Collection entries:

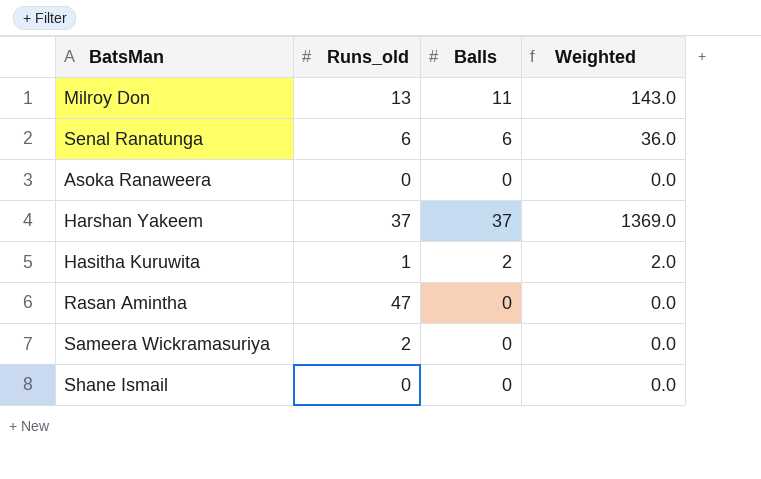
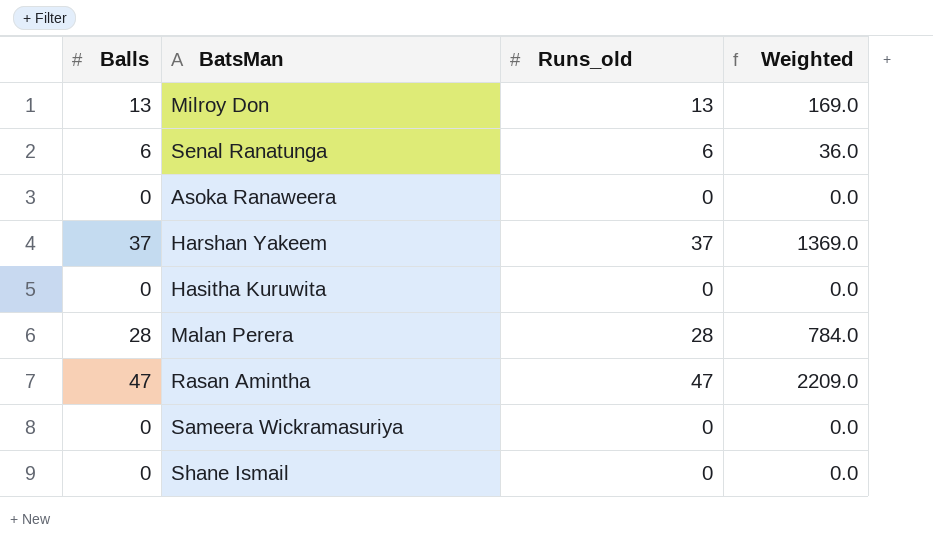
column Balls | position: 3 -> 1
Milroy Don | Balls: 11 -> 13
Milroy Don | Weighted: 143.0 -> 169.0
Hasitha Kuruwita | Balls: 2 -> 0
Hasitha Kuruwita | Runs_old: 1 -> 0
Hasitha Kuruwita | Weighted: 2.0 -> 0.0
row Malan Perera: none -> 28 | 28 | 784.0
Rasan Amintha | Balls: 0 -> 47
Rasan Amintha | Weighted: 0.0 -> 2209.0
Sameera Wickramasuriya | Runs_old: 2 -> 0

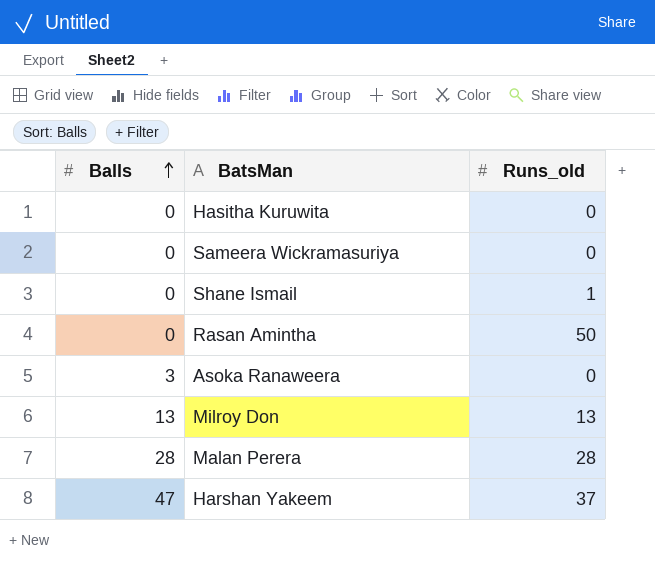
row order: none -> Balls ascending
column Weighted | formula: [Balls] * [Runs_old] -> none
row Senal Ranatunga: 6 | 6 | 36.0 -> none
Shane Ismail | Runs_old: 0 -> 1
Rasan Amintha | Balls: 47 -> 0
Rasan Amintha | Runs_old: 47 -> 50
Asoka Ranaweera | Balls: 0 -> 3
Harshan Yakeem | Balls: 37 -> 47

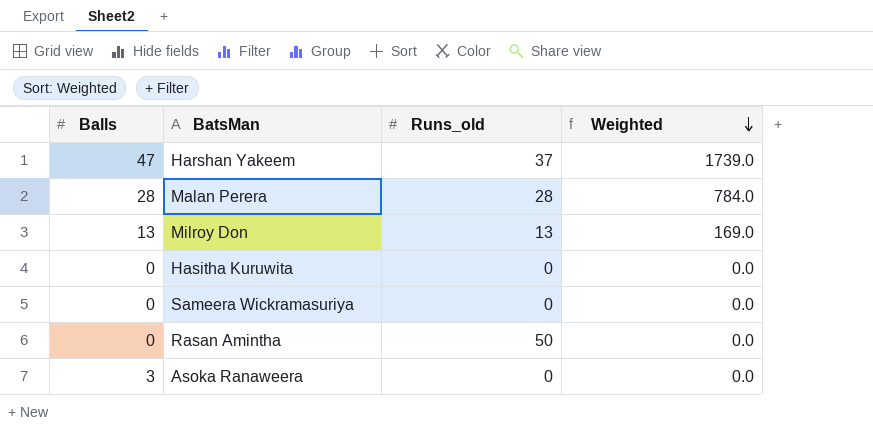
row order: Balls ascending -> Weighted descending
column Weighted | formula: none -> [Balls] * [Runs_old]
row Shane Ismail: 0 | 1 -> none

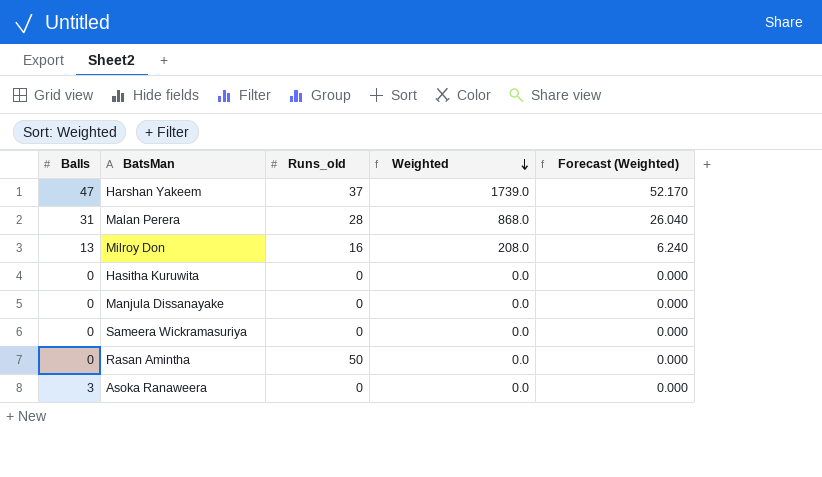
column Forecast (Weighted) | formula: none -> [Weighted] * 0.03
Malan Perera | Balls: 28 -> 31
Malan Perera | Weighted: 784.0 -> 868.0
Milroy Don | Runs_old: 13 -> 16
Milroy Don | Weighted: 169.0 -> 208.0
row Manjula Dissanayake: none -> 0 | 0 | 0.0 | 0.000

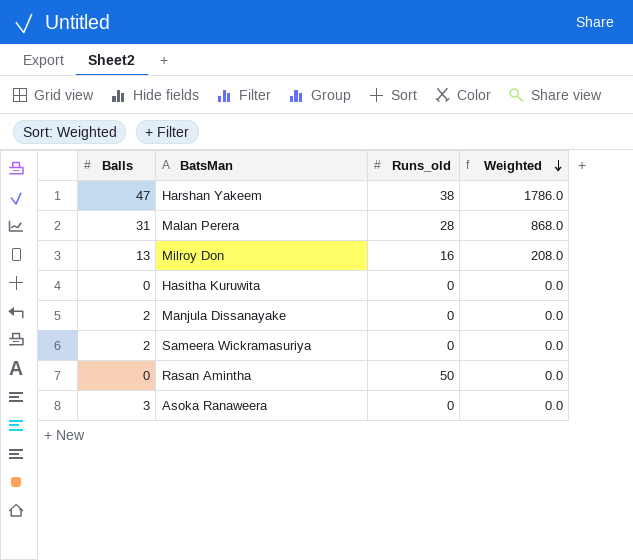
column Forecast (Weighted) | formula: [Weighted] * 0.03 -> none
Harshan Yakeem | Runs_old: 37 -> 38
Harshan Yakeem | Weighted: 1739.0 -> 1786.0
Manjula Dissanayake | Balls: 0 -> 2
Sameera Wickramasuriya | Balls: 0 -> 2

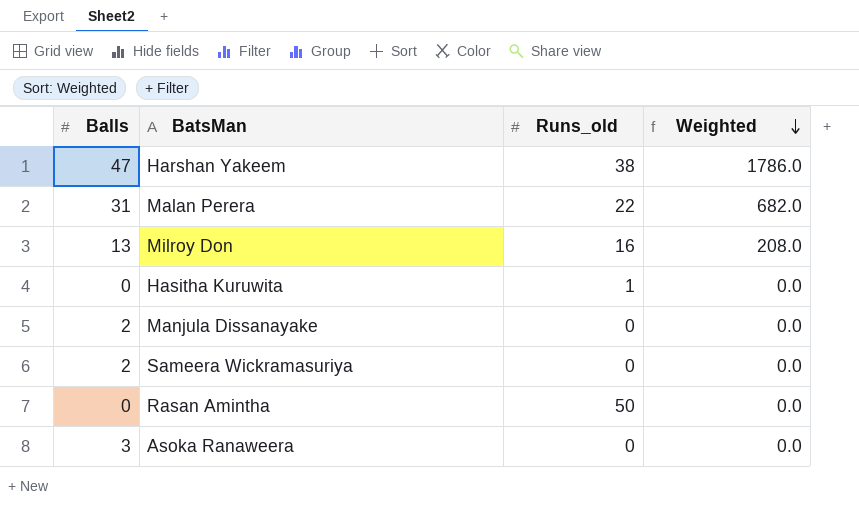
Malan Perera | Runs_old: 28 -> 22
Malan Perera | Weighted: 868.0 -> 682.0
Hasitha Kuruwita | Runs_old: 0 -> 1

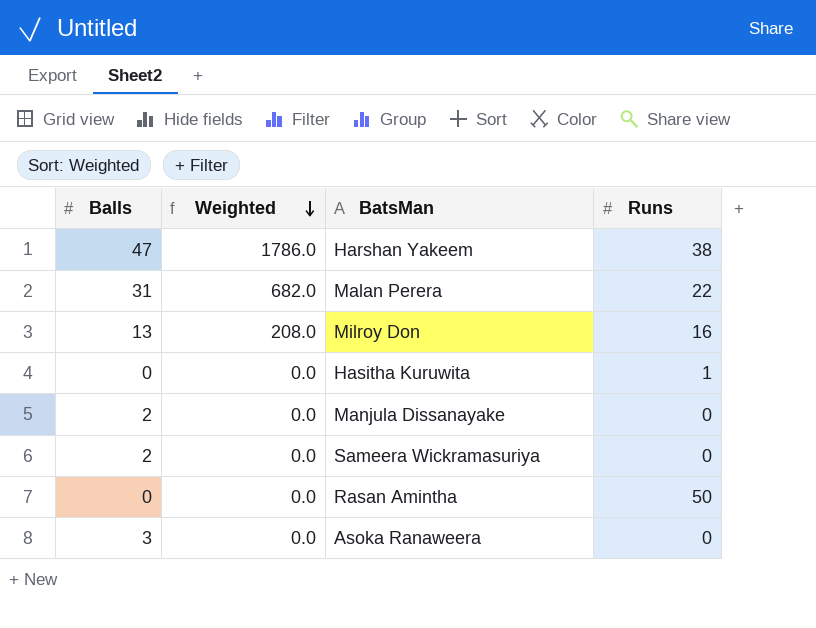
column Weighted | position: 4 -> 2
column name: Runs_old -> Runs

→ **Exercise directions**: Precisely those lines above that run from the line with "Hasitha Kuruwita | Balls: 2 -> 0" up to and including the line with "row Shane Ismail: 0 | 1 -> none" are to be set down, with the pictures omitted.

→ **Worked solution**:
Hasitha Kuruwita | Balls: 2 -> 0
Hasitha Kuruwita | Runs_old: 1 -> 0
Hasitha Kuruwita | Weighted: 2.0 -> 0.0
row Malan Perera: none -> 28 | 28 | 784.0
Rasan Amintha | Balls: 0 -> 47
Rasan Amintha | Weighted: 0.0 -> 2209.0
Sameera Wickramasuriya | Runs_old: 2 -> 0

row order: none -> Balls ascending
column Weighted | formula: [Balls] * [Runs_old] -> none
row Senal Ranatunga: 6 | 6 | 36.0 -> none
Shane Ismail | Runs_old: 0 -> 1
Rasan Amintha | Balls: 47 -> 0
Rasan Amintha | Runs_old: 47 -> 50
Asoka Ranaweera | Balls: 0 -> 3
Harshan Yakeem | Balls: 37 -> 47

row order: Balls ascending -> Weighted descending
column Weighted | formula: none -> [Balls] * [Runs_old]
row Shane Ismail: 0 | 1 -> none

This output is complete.